For a number to be divisible by 3, the sum of its digits must be a multiple of 3.

Concantenation multiplies our 1729-digit number by $\displaystyle \sum_{k=0}^{1728} 10^{1729k}$ , which is not divisible by 3 since 1729 is not; so, our 1729-digit number must have a factor of 3 instead.

Let $n_{j}$ be the number of elements of $\lbrace a_{i} \rbrace$ congruent to $j$ mod 3. This means that $n_{2} = 490 \equiv 1 \pmod{3}$ .
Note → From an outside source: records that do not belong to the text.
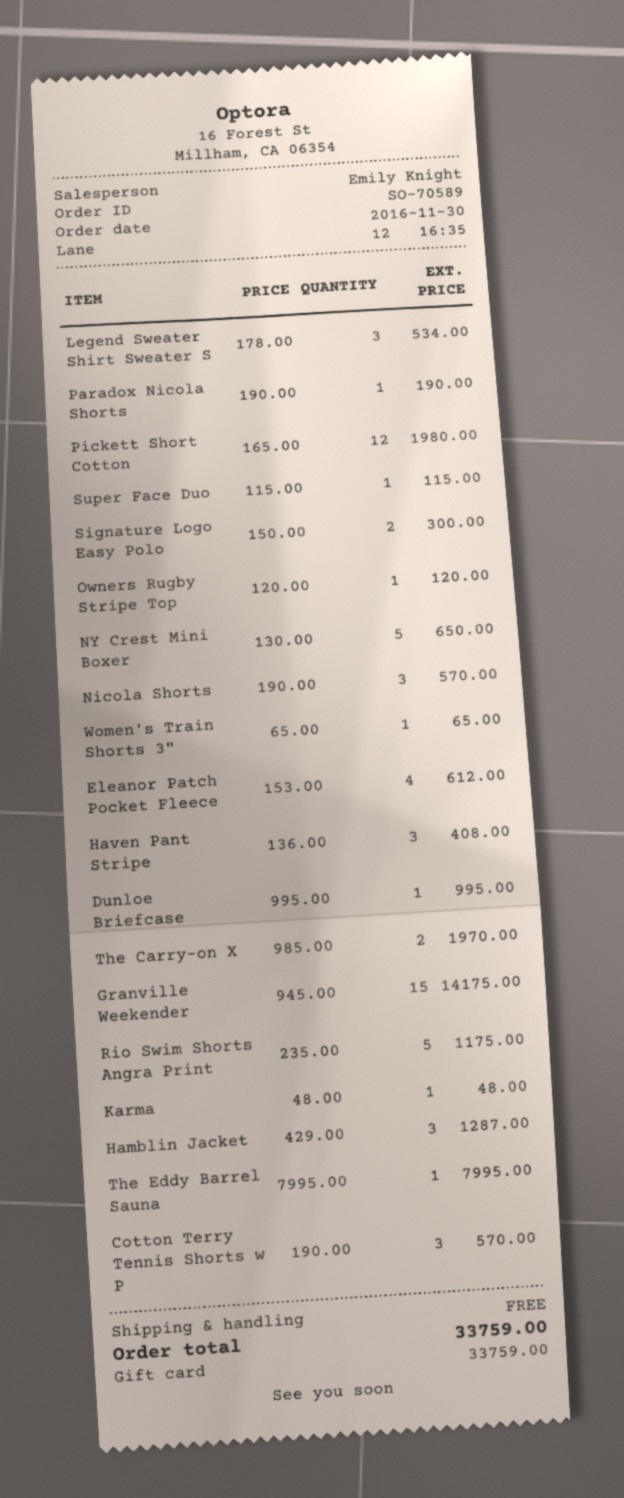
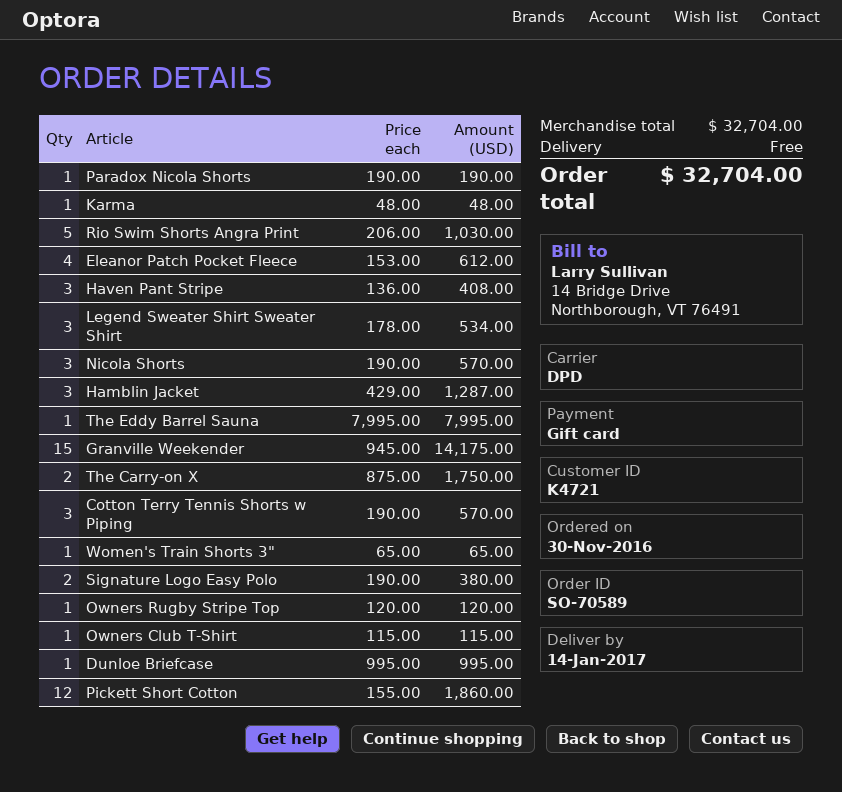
Pickett Short Cotton: 12 x 165.00 = 1980.00 -> 12 x 155.00 = 1860.00
Super Face Duo: 1 x 115.00 = 115.00 -> none
Signature Logo Easy Polo: 2 x 150.00 = 300.00 -> 2 x 190.00 = 380.00
NY Crest Mini Boxer: 5 x 130.00 = 650.00 -> none
The Carry-on X: 2 x 985.00 = 1970.00 -> 2 x 875.00 = 1750.00
Rio Swim Shorts Angra Print: 5 x 235.00 = 1175.00 -> 5 x 206.00 = 1030.00
Owners Club T-Shirt: none -> 1 x 115.00 = 115.00
total: 33759.00 -> 32704.00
$a_{i}$ can either be 0, 1 or 2 mod 3. However, $a_{i}^{2}$ can only be 0 or 1 mod 3 (easy check with $0^{2}$ , $1^{2}$ , and $2^{2}$ suffices). Thus,

$49000 = \sum_{n=1}^{1729} a_{i}^{2} \equiv 0n_{0}+1n_{1}+1n_{2} \equiv n_{1}+1 \pmod{3}$

which implies $n_{1} \equiv 0 \pmod{3}$ .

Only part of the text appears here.